▸ **Work order**
From the listing below, retype exactly the line holding "Estimator on the Arduino boards.", the line holding "- Open micro_setter.py.", and the lines between them; skip everything else.
Data to examine Start Marker
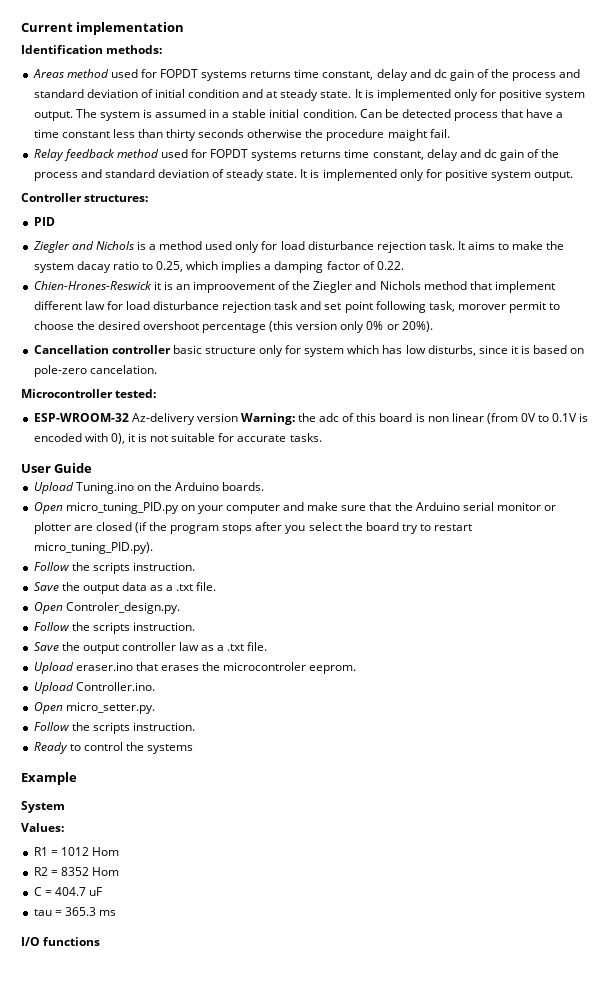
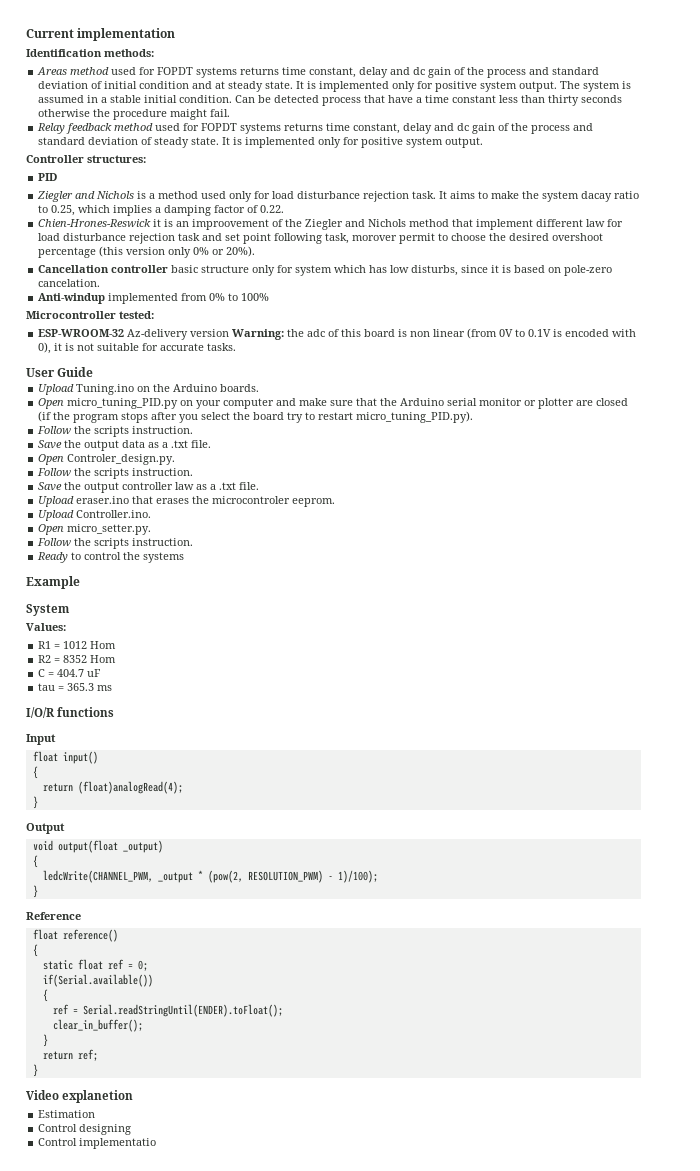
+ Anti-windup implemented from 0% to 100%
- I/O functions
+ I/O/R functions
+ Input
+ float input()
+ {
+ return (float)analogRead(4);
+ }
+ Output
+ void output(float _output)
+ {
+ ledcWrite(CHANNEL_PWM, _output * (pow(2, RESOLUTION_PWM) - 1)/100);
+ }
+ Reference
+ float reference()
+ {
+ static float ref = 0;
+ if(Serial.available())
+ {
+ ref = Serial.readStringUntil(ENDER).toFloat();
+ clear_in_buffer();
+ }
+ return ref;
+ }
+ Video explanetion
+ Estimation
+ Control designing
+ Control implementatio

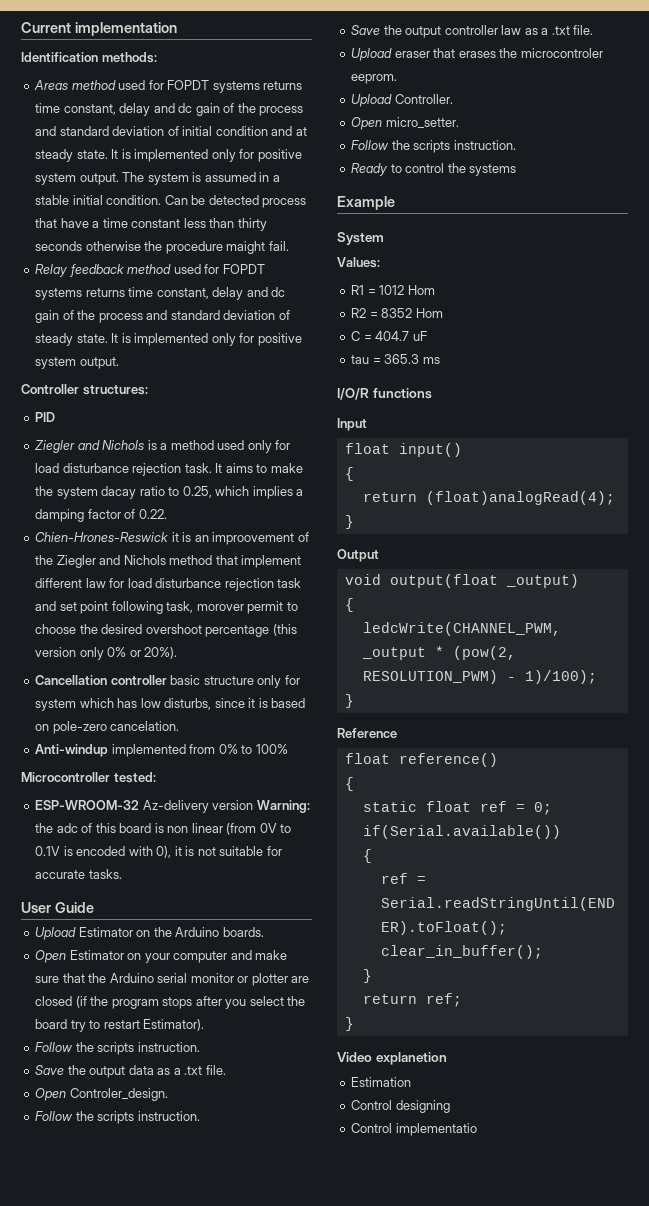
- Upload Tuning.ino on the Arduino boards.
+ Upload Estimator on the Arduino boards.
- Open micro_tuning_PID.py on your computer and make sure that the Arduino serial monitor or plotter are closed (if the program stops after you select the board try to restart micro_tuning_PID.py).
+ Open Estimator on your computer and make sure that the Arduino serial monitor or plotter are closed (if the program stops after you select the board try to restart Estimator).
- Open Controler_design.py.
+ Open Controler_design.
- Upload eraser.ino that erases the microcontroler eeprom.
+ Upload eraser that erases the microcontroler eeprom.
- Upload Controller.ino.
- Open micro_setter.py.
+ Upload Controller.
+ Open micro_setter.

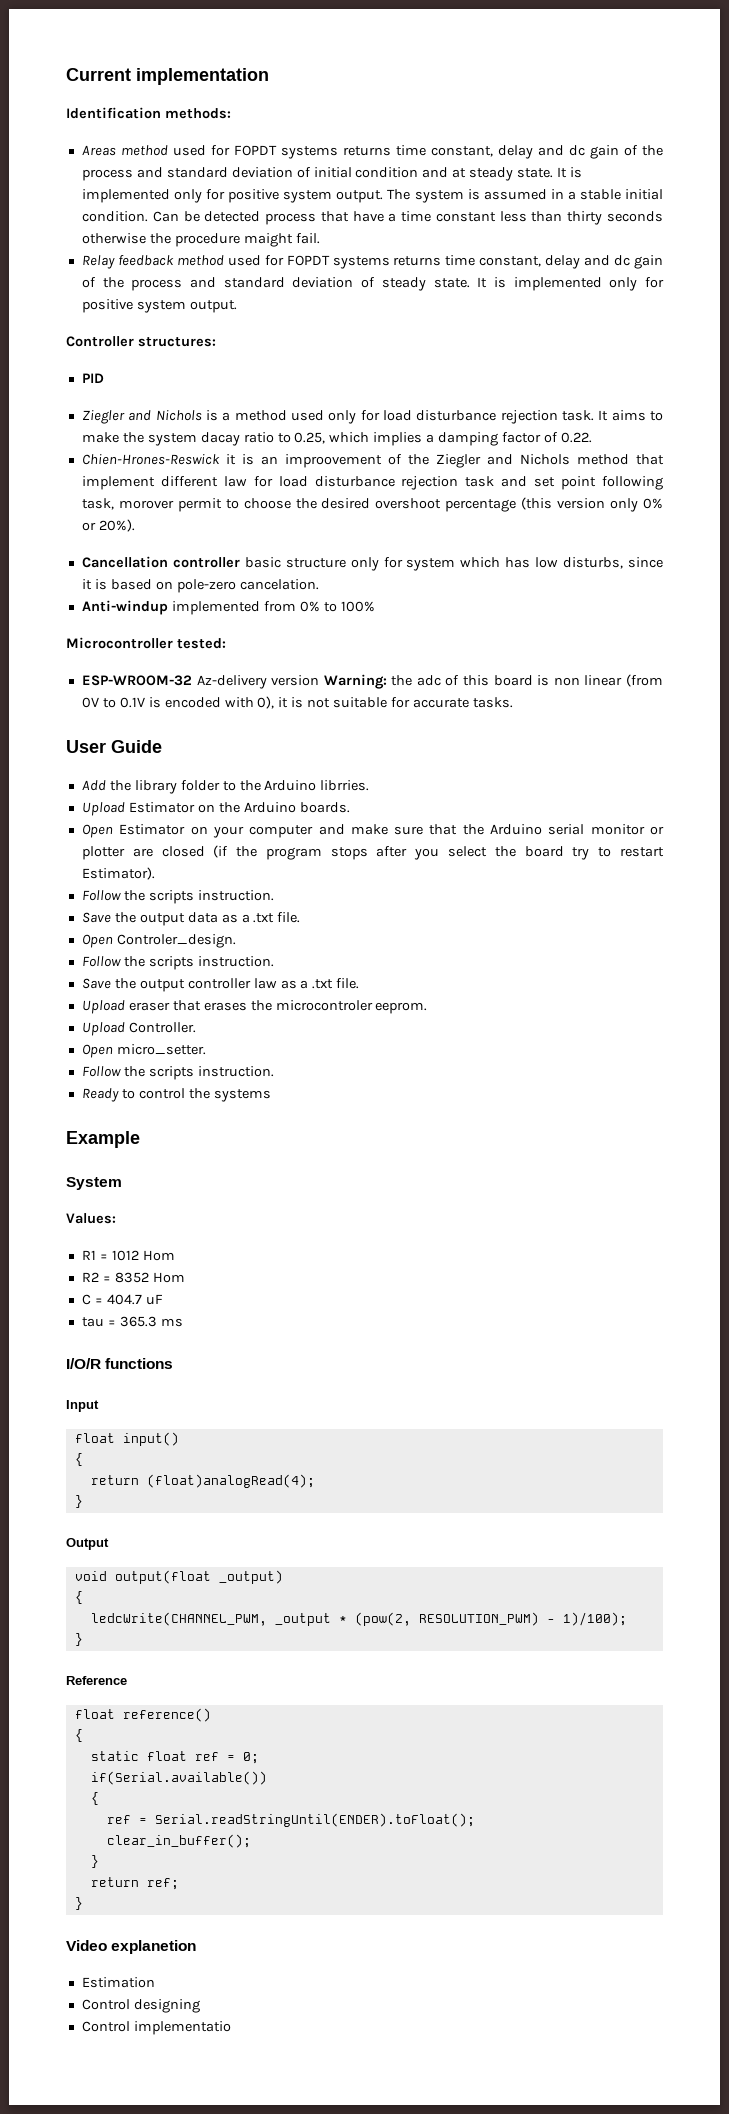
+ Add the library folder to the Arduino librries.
Data to examine End Marker
Data to examine Start Marker
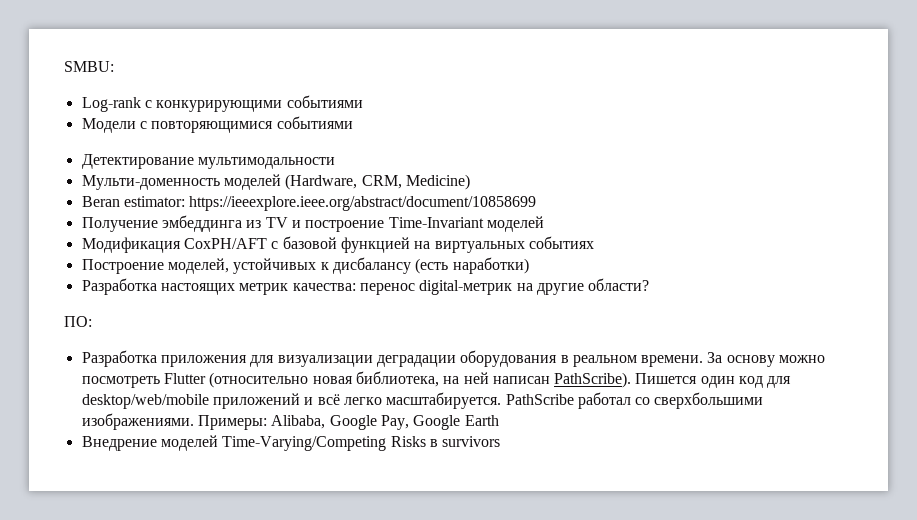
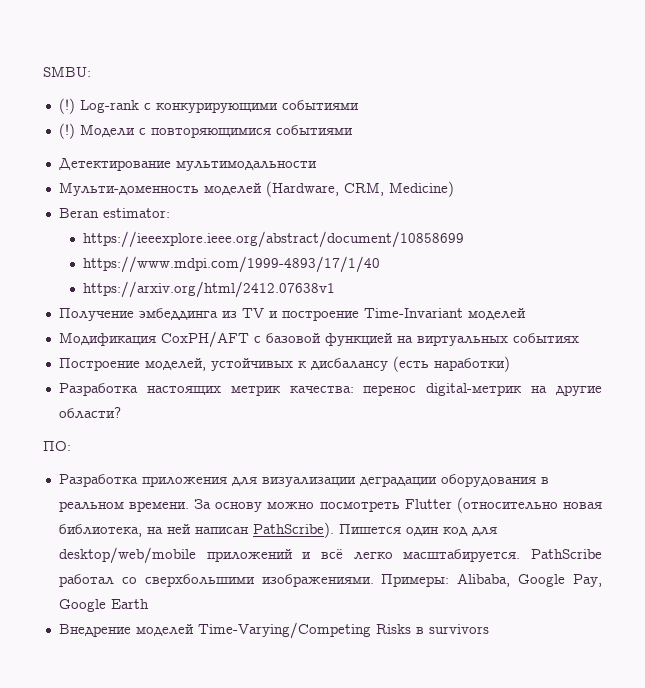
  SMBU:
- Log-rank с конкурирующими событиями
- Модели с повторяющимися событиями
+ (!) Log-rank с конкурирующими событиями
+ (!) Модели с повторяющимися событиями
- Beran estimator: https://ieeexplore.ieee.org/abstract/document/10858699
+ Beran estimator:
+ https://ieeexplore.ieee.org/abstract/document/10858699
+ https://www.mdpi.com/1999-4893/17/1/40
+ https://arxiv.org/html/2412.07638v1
Data to examine End Marker
▸ **Solution to this exercise**
+ Upload Estimator on the Arduino boards.
- Open micro_tuning_PID.py on your computer and make sure that the Arduino serial monitor or plotter are closed (if the program stops after you select the board try to restart micro_tuning_PID.py).
+ Open Estimator on your computer and make sure that the Arduino serial monitor or plotter are closed (if the program stops after you select the board try to restart Estimator).
- Open Controler_design.py.
+ Open Controler_design.
- Upload eraser.ino that erases the microcontroler eeprom.
+ Upload eraser that erases the microcontroler eeprom.
- Upload Controller.ino.
- Open micro_setter.py.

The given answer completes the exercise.